### Exercise
Look through the entries below and extract exactly the lines from the one containing "[0,1821,538,1854] ProperEDiquet 01/12/2015" through the one containing "none -> [43,1357,944,1545]", ends included.

Provided data Start Marker

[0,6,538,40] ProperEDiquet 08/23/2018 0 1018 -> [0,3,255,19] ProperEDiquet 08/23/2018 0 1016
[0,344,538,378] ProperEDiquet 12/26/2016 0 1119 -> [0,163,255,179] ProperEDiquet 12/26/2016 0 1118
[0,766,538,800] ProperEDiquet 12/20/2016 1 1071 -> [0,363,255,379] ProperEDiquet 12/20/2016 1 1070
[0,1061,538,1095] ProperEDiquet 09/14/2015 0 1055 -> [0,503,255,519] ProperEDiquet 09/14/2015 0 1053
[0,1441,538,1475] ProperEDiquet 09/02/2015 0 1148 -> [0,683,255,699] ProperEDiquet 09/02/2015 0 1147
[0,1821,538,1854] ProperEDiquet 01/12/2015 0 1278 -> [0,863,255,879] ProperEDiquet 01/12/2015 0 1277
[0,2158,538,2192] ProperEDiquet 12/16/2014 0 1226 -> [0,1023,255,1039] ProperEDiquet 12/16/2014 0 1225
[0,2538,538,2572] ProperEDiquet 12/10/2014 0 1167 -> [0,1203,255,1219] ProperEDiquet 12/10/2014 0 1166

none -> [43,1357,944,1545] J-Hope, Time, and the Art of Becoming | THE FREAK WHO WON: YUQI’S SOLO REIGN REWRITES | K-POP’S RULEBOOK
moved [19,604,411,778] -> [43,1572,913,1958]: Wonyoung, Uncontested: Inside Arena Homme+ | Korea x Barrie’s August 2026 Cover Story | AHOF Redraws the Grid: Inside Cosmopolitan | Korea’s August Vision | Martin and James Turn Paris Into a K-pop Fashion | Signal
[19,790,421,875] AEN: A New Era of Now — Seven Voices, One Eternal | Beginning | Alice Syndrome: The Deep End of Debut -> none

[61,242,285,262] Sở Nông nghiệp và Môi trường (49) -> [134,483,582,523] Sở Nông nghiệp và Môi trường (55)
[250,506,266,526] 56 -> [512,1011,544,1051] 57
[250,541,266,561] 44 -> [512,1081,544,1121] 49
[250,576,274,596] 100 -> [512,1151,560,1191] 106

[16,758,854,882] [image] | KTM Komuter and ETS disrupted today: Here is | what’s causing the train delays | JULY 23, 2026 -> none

Provided data End Marker

### Output
[0,1821,538,1854] ProperEDiquet 01/12/2015 0 1278 -> [0,863,255,879] ProperEDiquet 01/12/2015 0 1277
[0,2158,538,2192] ProperEDiquet 12/16/2014 0 1226 -> [0,1023,255,1039] ProperEDiquet 12/16/2014 0 1225
[0,2538,538,2572] ProperEDiquet 12/10/2014 0 1167 -> [0,1203,255,1219] ProperEDiquet 12/10/2014 0 1166

none -> [43,1357,944,1545] J-Hope, Time, and the Art of Becoming | THE FREAK WHO WON: YUQI’S SOLO REIGN REWRITES | K-POP’S RULEBOOK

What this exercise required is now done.